All was silent again, all but the rain and the wind. He extracted his swords and backed away from the fallen lad. The earth around him was all blood and muck, the redness swirling in seven small pools. He was surprised to feel sick at the sight. He had spoken truly to the lad, but only now realized it. I wouldn’t have killed them. I wanted to leave.
He stood in the pooling blood, gaze lost in some faraway place. It was many breaths later when he realized the courtyard gate was open and an armored man approaching. The sounds of battle had retreated to a far and distant place in his mind, and his senses were slow to retur
n to the present.
“You!” the soldier snarled at him. “What’ve you done?”
“Nothing out of the ordinary,” he murmured. “Run while you can. My men will swarm in from the camp north of the city. You don’t have enough to stop them.”

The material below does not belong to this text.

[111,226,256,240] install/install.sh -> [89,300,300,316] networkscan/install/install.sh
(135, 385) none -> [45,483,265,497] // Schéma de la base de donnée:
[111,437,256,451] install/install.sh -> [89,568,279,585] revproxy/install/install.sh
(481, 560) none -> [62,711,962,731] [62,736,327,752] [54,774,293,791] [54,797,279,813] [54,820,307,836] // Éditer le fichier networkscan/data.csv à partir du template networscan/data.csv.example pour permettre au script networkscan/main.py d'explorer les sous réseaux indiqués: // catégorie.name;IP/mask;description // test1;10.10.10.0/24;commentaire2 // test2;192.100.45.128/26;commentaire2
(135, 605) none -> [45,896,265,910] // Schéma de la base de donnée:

He faced the Grae soldier. The champion, he realized. Brave to come in here all alone. The Grae plainsman was a tall, sturdy sort, lordly and fair in a way only the Grae seemed able to be. His tabard was saturated with rain and blood, but was still impossibly blue. Archmyr supposed himself and the Grae man were opposites in every way. Mostly because he’ll soon be dead, and I’ll be alive.

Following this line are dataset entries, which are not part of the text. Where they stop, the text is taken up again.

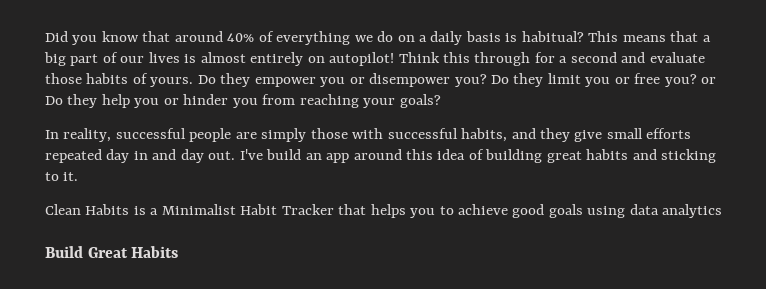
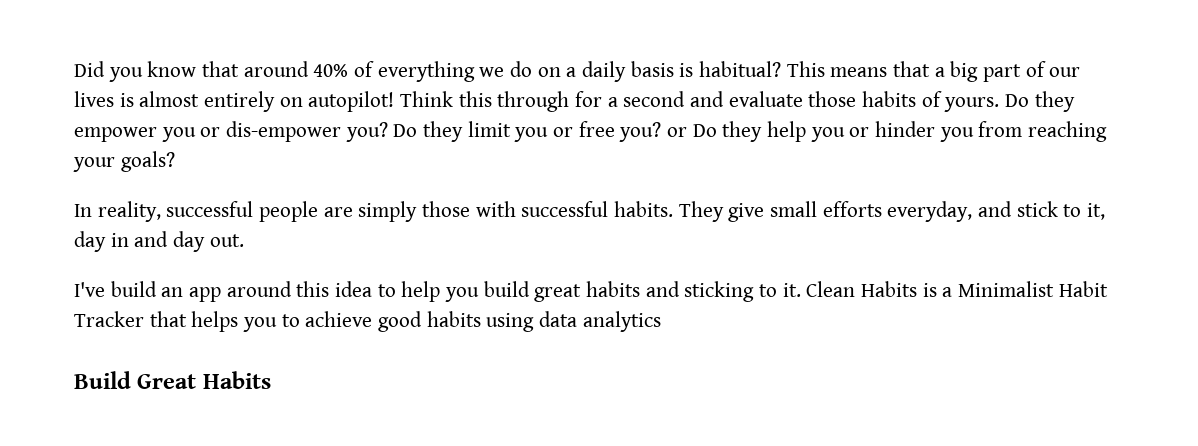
[369,73,451,87] disempower -> [226,121,342,142] dis-empower
[461,128,692,142] [45,149,102,163] habits, and they give small efforts repeated -> [614,201,1106,222] habits. They give small efforts everyday, and stick to it,
(236, 155) none -> (244, 240) //
[468,149,543,163] of building -> [377,281,530,302] to help you build
(79, 176) // -> (801, 290) none
[548,204,583,218] goals -> [426,311,481,327] habits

The Grae champion could have fled, but instead knelt before the body of the whiplike lad. “Therian…” He spoke to the boy as if he were still alive. “No…you…why? Your shield…why’d you climb the gate?”
Had Archmyr been able cast a shadow, it would have fallen long across the weeping Grae man. As it was, the hour was too dark for shadows. “You weep for one when so many have died,” he said. “There’s no sense in it.”
The look the Grae gave him contained pure contempt. “I weep for all of them,” he spat. “Who are you? You’re not a Fury. Why kill him?”
“I’m the Pale Knight. You may have heard of me. Seems all I do is kill. Though this one I regretted.”
The Grae man rose. Tears and rain ran in rivers down his cheeks. His eyes looked red, aflame with misery and fatigue.